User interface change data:
-- Opening Marker --
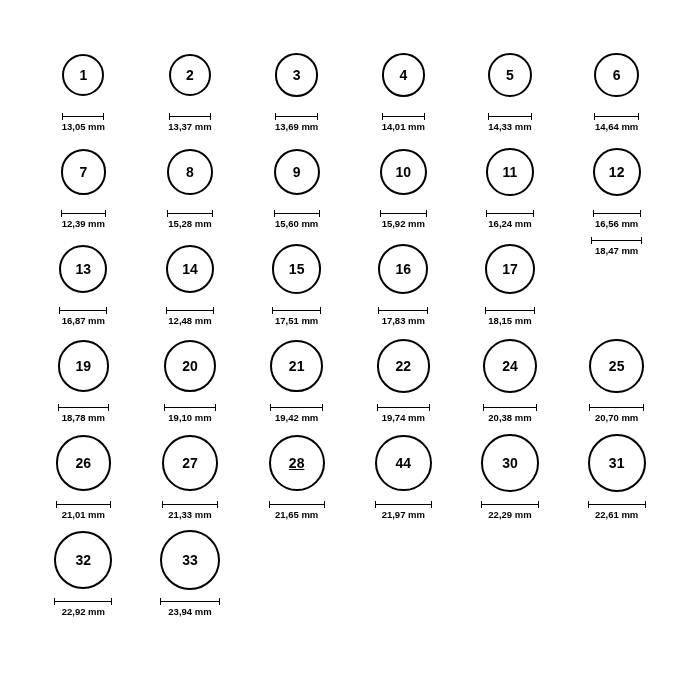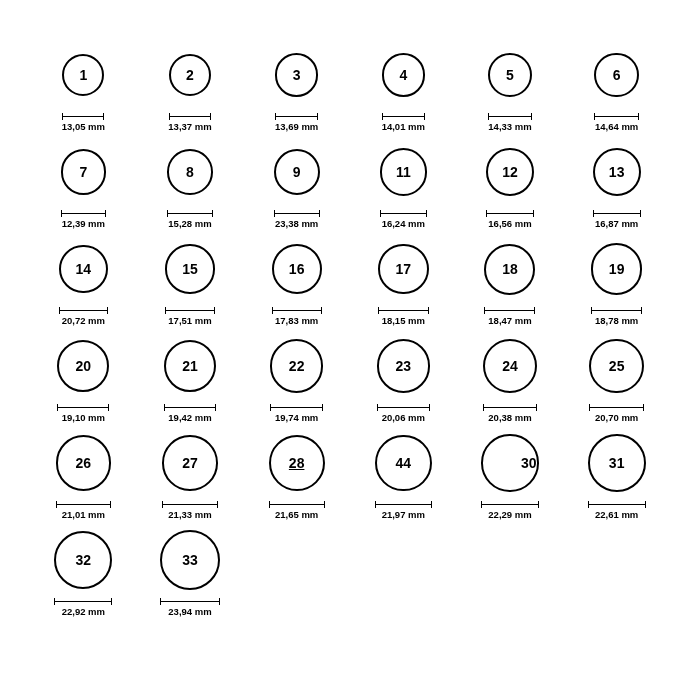"10" div.cell { html: none -> <div> <div> <div> <span>10</span> </div> </div> <div> <div></div> <div></div> <div></div> </div> <div>15,92 mm</div> </div> }
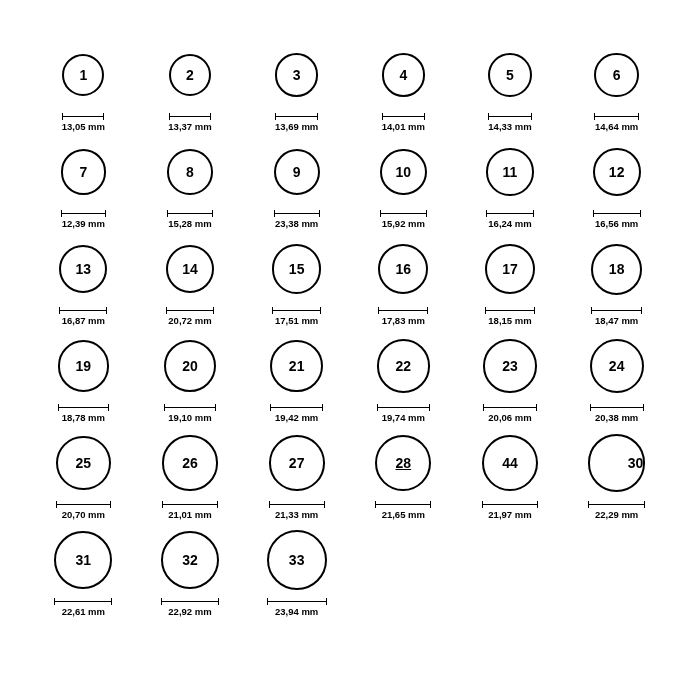"23,38 mm" div.mm-label { text: 23,38 -> 15,60 }
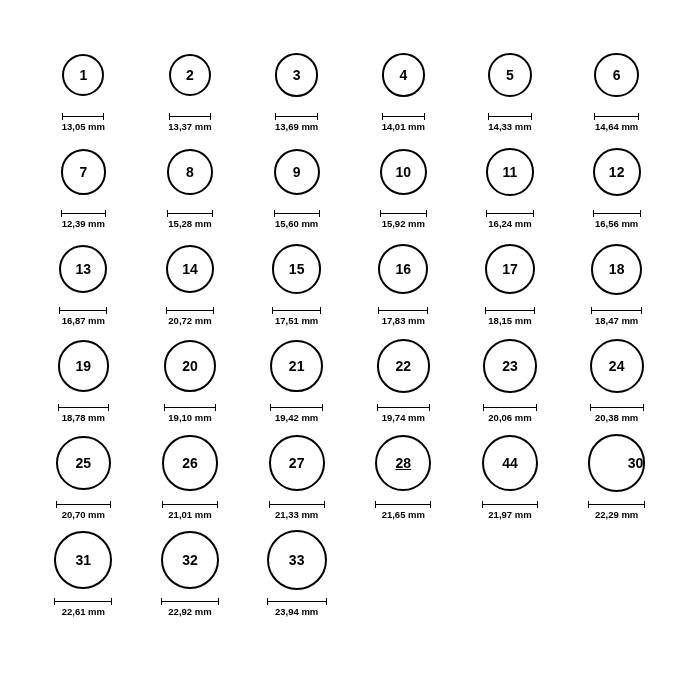"18" div.ring-wrap { html: <div> <div> <span>18</span> </div> </div> -> none }
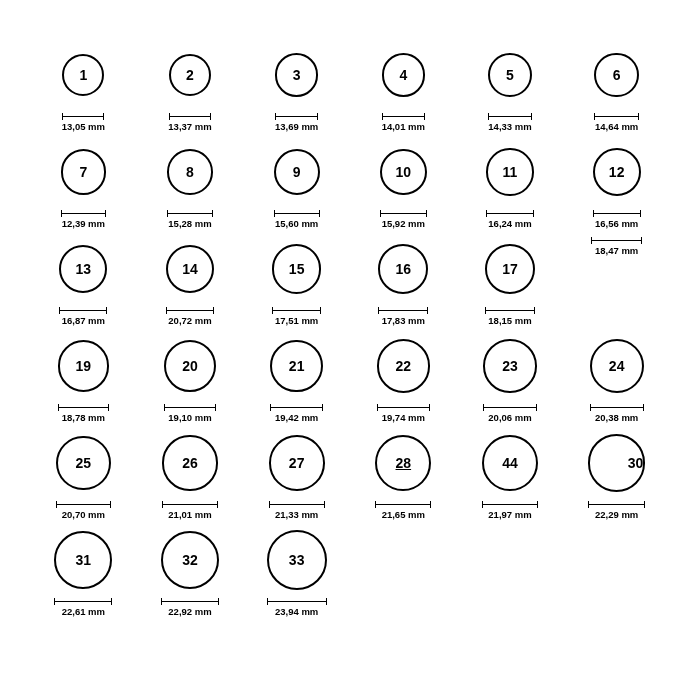"20,72 mm" div.mm-label { text: 20,72 -> 12,48 }
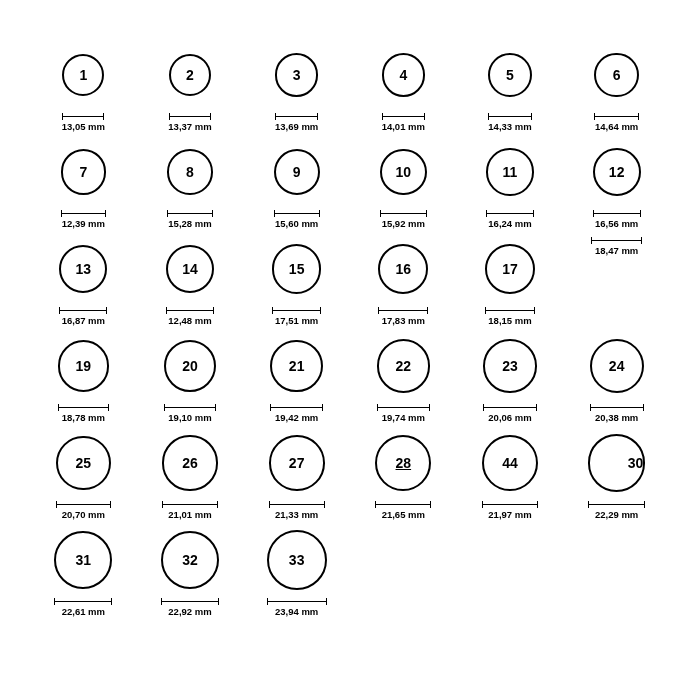"23" div.cell { html: <div> <div> <div> <span>23</span> </div> </div> <div> <div></div> <div></div> <div></div> </div> <div>20,06 mm</div> </div> -> none }
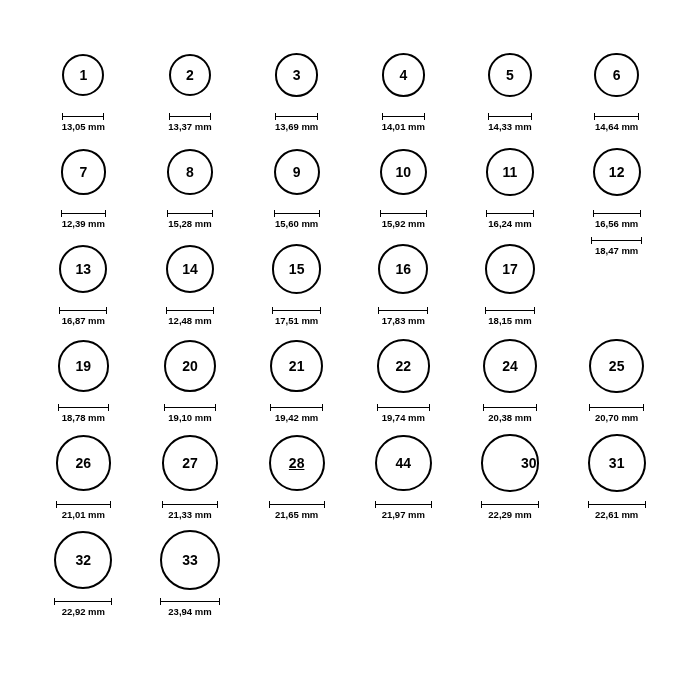"30" div.ring { justify-content: flex-end -> none }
-- Closing Marker --
Each record above should be copied character for character, with pictures dropped.

Output>
"10" div.cell { html: none -> <div> <div> <div> <span>10</span> </div> </div> <div> <div></div> <div></div> <div></div> </div> <div>15,92 mm</div> </div> }
"23,38 mm" div.mm-label { text: 23,38 -> 15,60 }
"18" div.ring-wrap { html: <div> <div> <span>18</span> </div> </div> -> none }
"20,72 mm" div.mm-label { text: 20,72 -> 12,48 }
"23" div.cell { html: <div> <div> <div> <span>23</span> </div> </div> <div> <div></div> <div></div> <div></div> </div> <div>20,06 mm</div> </div> -> none }
"30" div.ring { justify-content: flex-end -> none }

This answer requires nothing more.